Il Bio rivaluta la pacciamatura per rigenerare i terreni
A sostegno di coltivazioni biologicamente integrate con l’ambiente, l’esperienza del progetto europeo Soilveg
Dopo anni di un uso intensivo estremo del suolo, con uso e abuso di fertilizzanti chimici e pesticidi, aumenta la sensibilità nei confronti di tecniche agronomiche antiche, aiutate adesso nel raggiungimento dei risultati anche dai progressi tecnologici e dalla Ricerca in questo settore a disposizione degli agricoltori.
Proprio come gli esseri umani, anche il suolo deve riposarsi per rigenerarsi e produrre.
In questa direzione si muove appunto il progetto Soilveg, iniziativa europea triennale con cui otto Paesi Ue (Slovenia, Danimarca, Spagna, Estonia, Belgio, Francia e Lettonia, mentre per l’Italia c’è anche l’università di Bologna) hanno deciso di sperimentare in campo tecniche di non lavorazione del suolo – intese come insieme di pratiche agronomiche per seminare o trapiantare una coltura senza o quasi lavorare il terreno – attuate attraverso il sistema della pacciamatura con l’obiettivo di sfruttare i vantaggi eco ambientali di queste azioni.

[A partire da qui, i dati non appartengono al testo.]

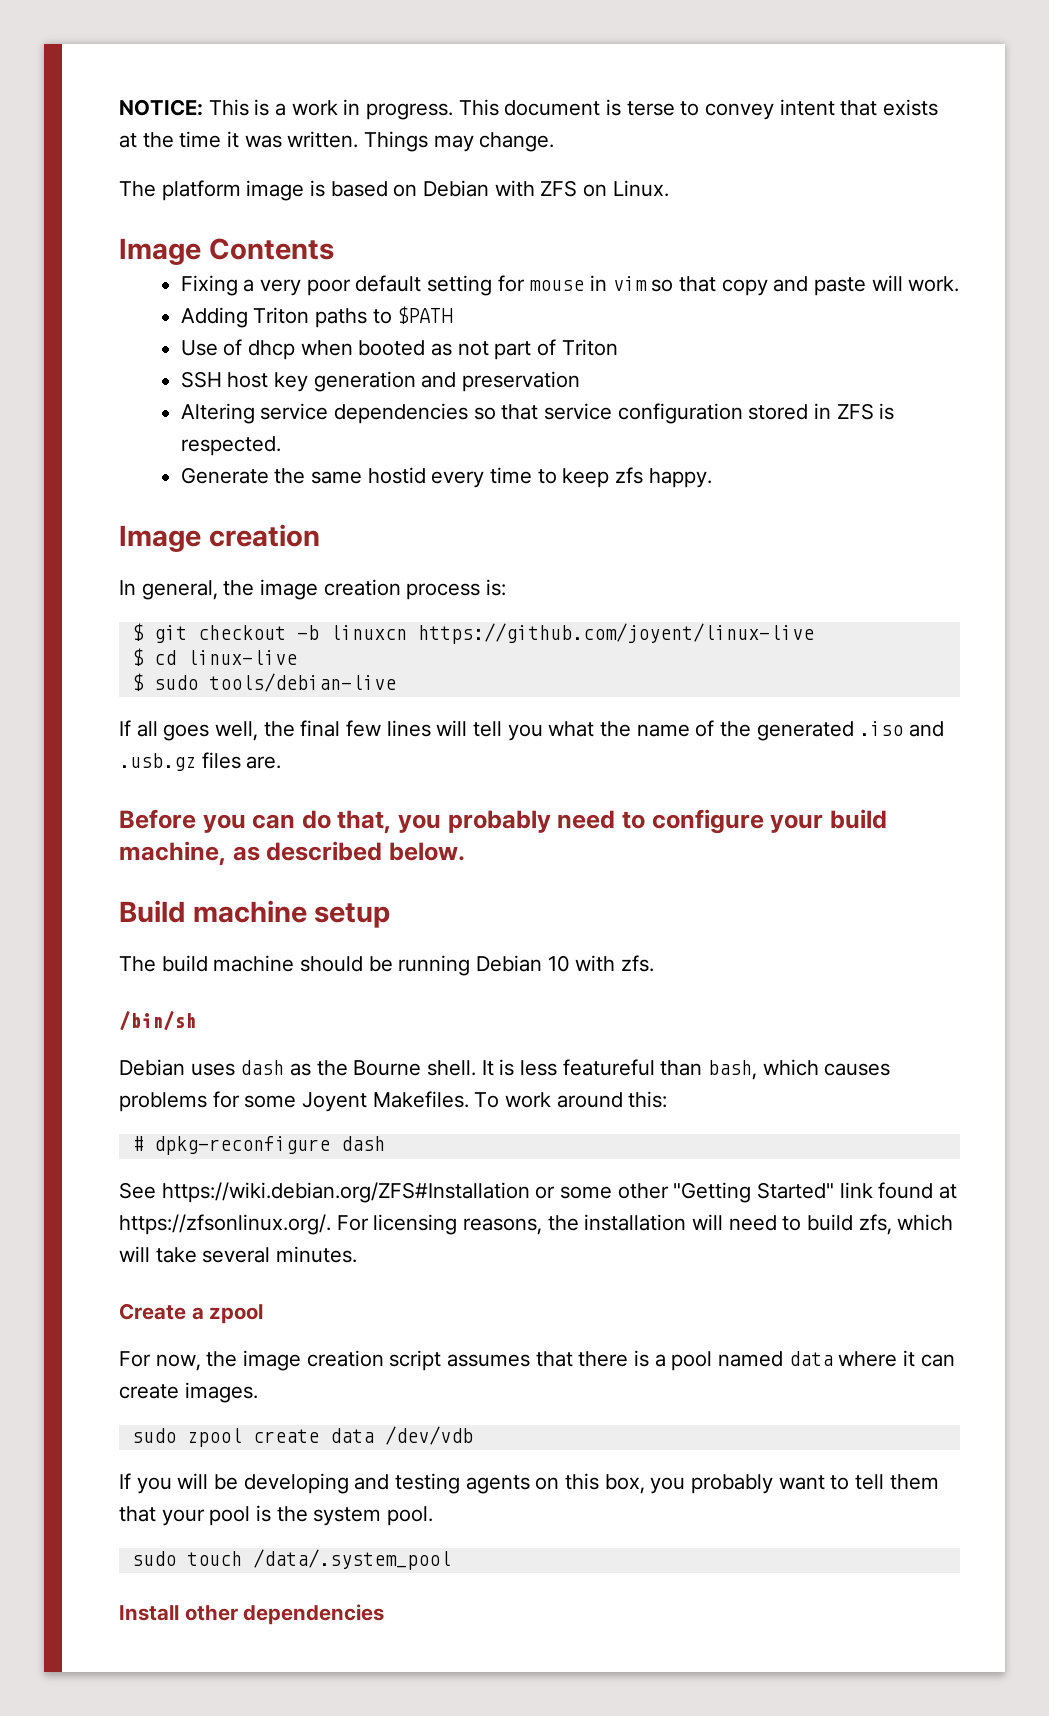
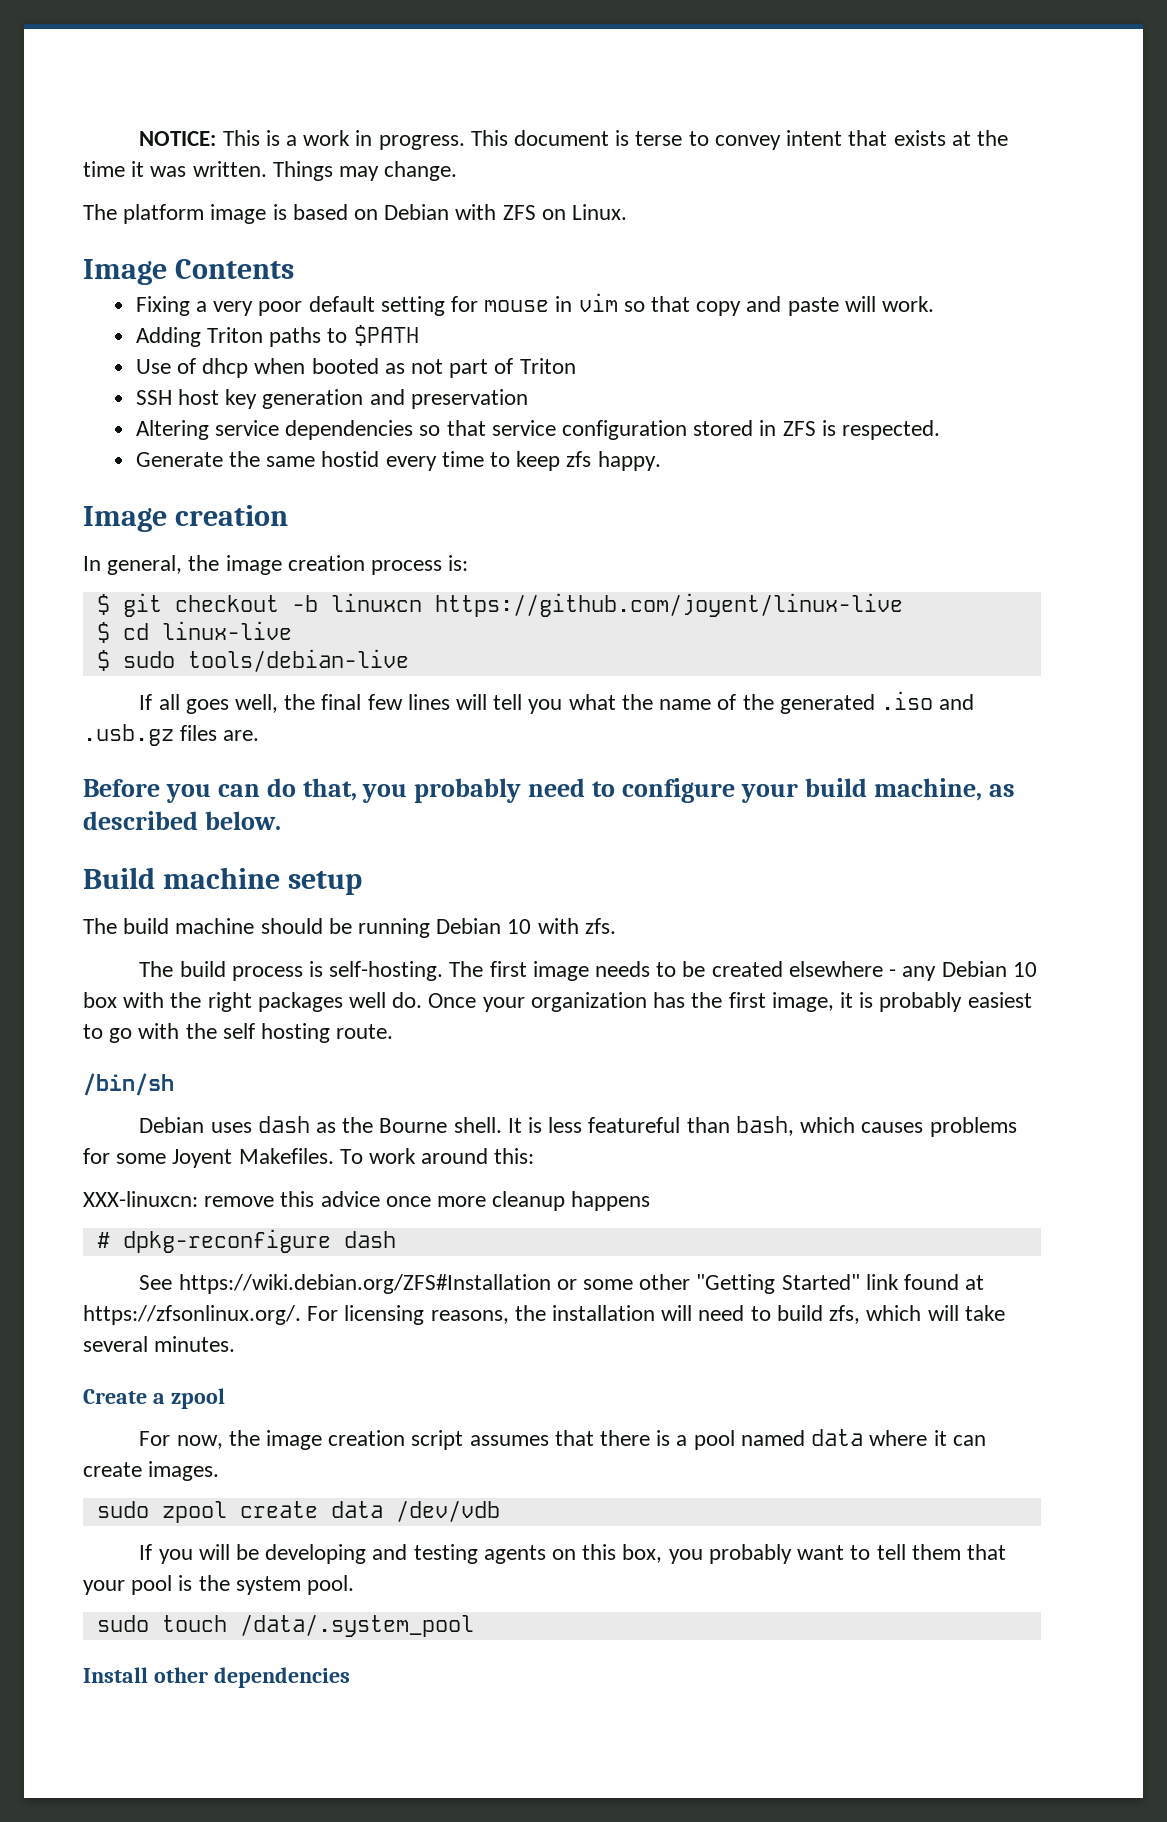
(655, 963) none -> [139,961,1037,981] [83,992,1032,1012] [83,1023,394,1043] // The build process is self-hosting. The first image needs to be created elsewhere - any Debian 10 box with the right packages well do. Once your organization has the first image, it is probably easiest to go with the self hosting route.
(668, 1099) none -> [83,1191,651,1211] // XXX-linuxcn: remove this advice once more cleanup happens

L’iniziativa prevede anche l’introduzione di colture di servizio agro-ecologico: coltivazioni finalizzate ai servizi eco sistemici che queste possono offrire: la creazione di biomassa per la pacciamatura oppure l’impollinazione, il controllo dell’erosione, la riduzione del dilavamento degli elementi nutritivi o quello dell’uso dei fertilizzanti azotati, solo per fare alcuni esempi.
Per portare a compimento le lavorazioni – come anticipato – Soilveg ha messo al centro della ricerca la pratica della pacciamatura. Un sistema che se in passato prevedeva di mettere a dimora il terreno manualmente attraverso la sua copertura con foglie o sfalci di lavorazione, adesso viene semplificato attraverso l’utilizzo di un rullo pacciamante, un attrezzo con cui il trattore provvederà a portare a termine per il loro allettamento le coltivazioni eco sistemiche precedentemente seminate ( invece di interrarle ad esempio con la tecnica del sovescio), prima dell’impianto o del trapianto della cultura da reddito.
Una tecnica che si perde nella notte dei tempi e che secondo i ricercatori del CREA – che coordinano il progetto per l’Italia – ha avuto un impatto positivo sui parametri microbici del terreno, uno degli indicatori più importanti della qualità del suolo.
Con questa modalità sono stati coltivati in biologico: cavolfiore, peperone, pomodoro e zucca, utilizzando come colture di servizio agro ecologico: favino, veccia, orzo, grano saraceno, segale.
Sistemi antichi che per giungere a risultati ottimali, possono (e devono) combinarsi con il sapere moderno. Come specificato da Stefano Canali, il ricercatore CREA che coordina il progetto: “L’identificazione delle specie di servizio agro ecologico più adatte e le proporzioni delle diverse specie e famiglie negli eventuali miscugli di semina sono aspetti cruciali da considerare per ottimizzare localmente questa tecnica, che deve essere di volta in volta adeguata ed adattata alle condizioni specifiche del suolo”.
Una prospettiva che appare comunque molto concreta per l’ottimizzazione delle coltivazioni a biologico. Infatti il progetto Soilveg ha mostrato ad esempio che sia la densità delle infestanti, come la loro competitività, sia stata notevolmente inferiore sui terreni pacciamati, rispetto a quelli sovesciati.
La non lavorazione dei terreni ha avuto inoltre risvolti positivi anche per la biodiversità necessaria al controllo naturale dei principali afidi e parassiti delle coltivazioni. In quasi tutti i Paesi in cui è avvenuta la sperimentazione è stato infatti notato un aumento delle comunità di artropodi predatori del suolo: la densità dei coleotteri del suolo (Carabidae), di altri insetti predatori (es. Staphylinidae), e in alcuni paesi anche di ragni, è risultata maggiore in questi terreni rispetto a quelli lavorati.
Con questa tecnica ridotto poi del 20% il consumo energetico, con conseguente abbattimento di produzione dei gas serra.